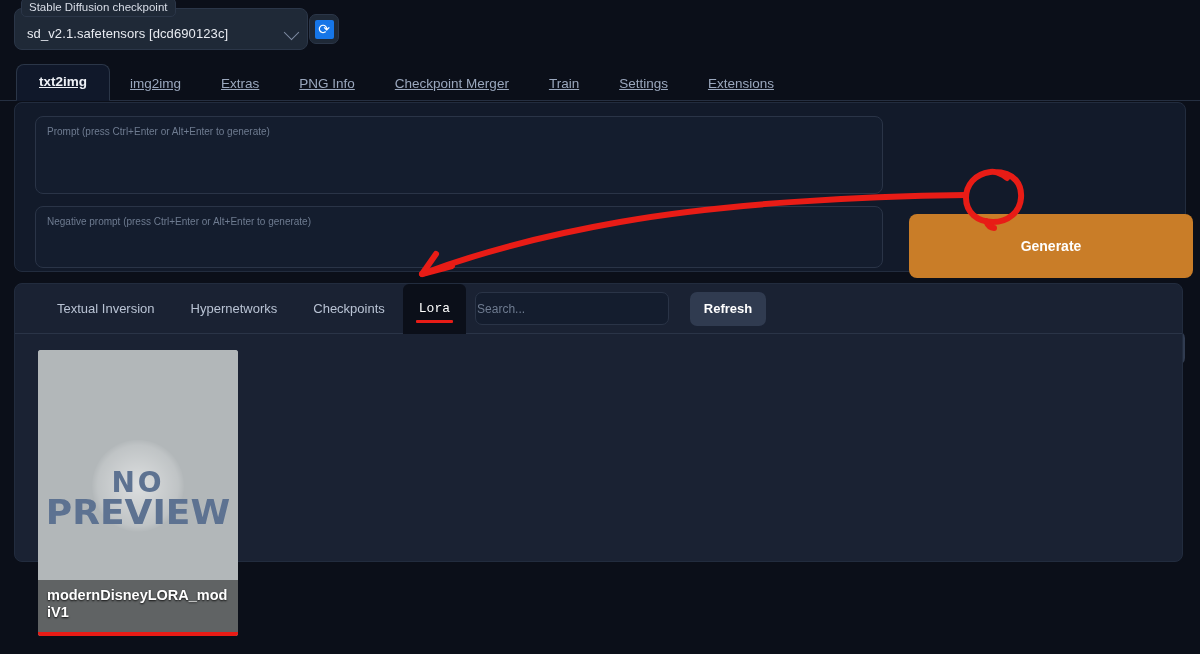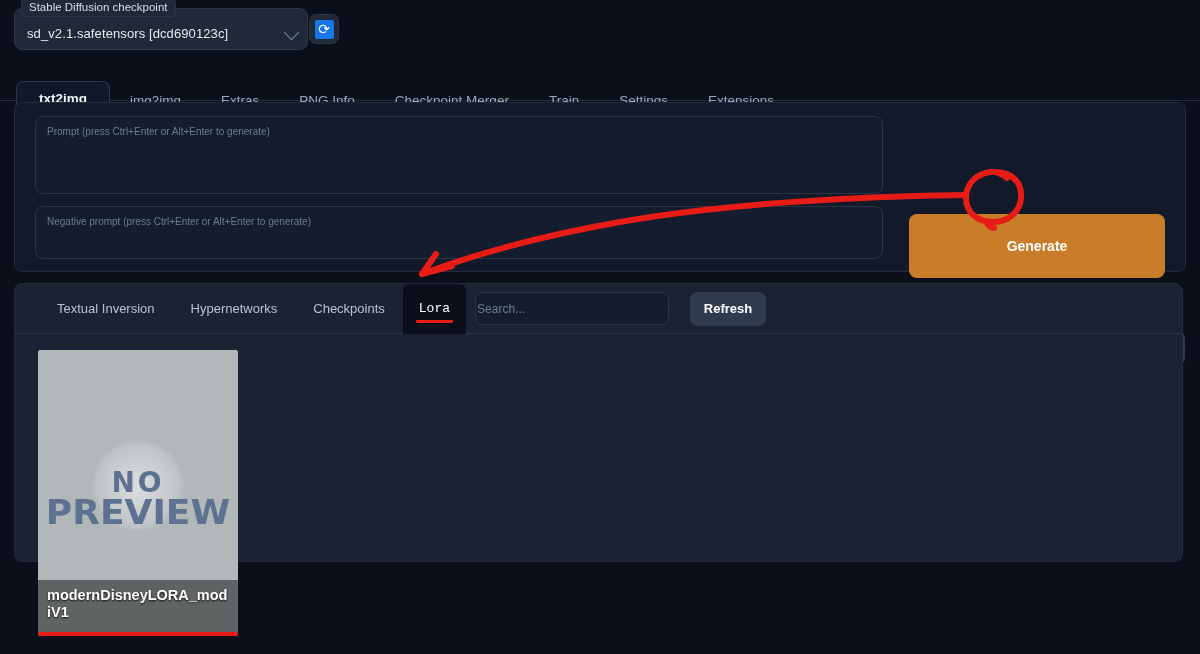--- a/index.html
+++ b/index.html
@@ -42,42 +42,42 @@
   }
 
   
   .tabstrip {
     position: absolute; left: -8px; top: 63px; width: 1208px; height: 38px;
     border-bottom: 1px solid #252f41;
     display: flex; align-items: flex-end; padding-left: 24px; gap: 0;
   }
   .tab {
     font-size: 13.5px; color: #9aa7bd; padding: 10px 20px 11px 20px;
-    line-height: 1; white-space: nowrap; position: relative; top: 18px;
+    line-height: 1; white-space: nowrap; position: relative; top: 1px; text-decoration: underline;
   }
   .tab.active {
     color: #eef1f6; font-weight: bold; background: #10182a;
     border: 1px solid #2b3648; border-bottom: 1px solid #10182a;
     border-radius: 8px 8px 0 0; padding: 10px 22px 12px 22px;
   }
 
   
   .panel {
     position: absolute; left: 14px; top: 102px; width: 1172px; height: 170px;
     background: #121a2a; border: 1px solid #222c3e; border-radius: 8px;
   }
   .prompt-box {
     position: absolute; background: #141d2e; border: 1px solid #2a3447; border-radius: 8px;
   }
   .prompt-box .ph { position: absolute; left: 11px; top: 9px; font-size: 10px; color: #6e7b90; }
   #prompt-pos { left: 20px; top: 13px; width: 848px; height: 78px; }
-  #prompt-neg { left: 20px; top: 103px; width: 848px; height: 53px; }
+  #prompt-neg { left: 20px; top: 103px; width: 848px; height: 62px; }
 
   .gen-btn {
-    position: absolute; left: 894px; top: 111px; width: 256px; height: 64px;
+    position: absolute; left: 894px; top: 111px; width: 284px; height: 64px;
     background: #c97d28; border-radius: 8px;
     display: flex; align-items: center; justify-content: center;
     color: #ffffff; font-size: 14px; font-weight: bold;
   }
 
   .tool-row { position: absolute; left: 894px; top: 182px; display: flex; gap: 6px; }
   .tool-btn {
     width: 34px; height: 32px; background: #303b50; border-radius: 7px;
     display: flex; align-items: center; justify-content: center; font-size: 15px; line-height: 1;
   }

== Work instruction ==
Scan the data above; copy every line where "bold" appears.

== Reply ==
     color: #eef1f6; font-weight: bold; background: #10182a;
     color: #ffffff; font-size: 14px; font-weight: bold;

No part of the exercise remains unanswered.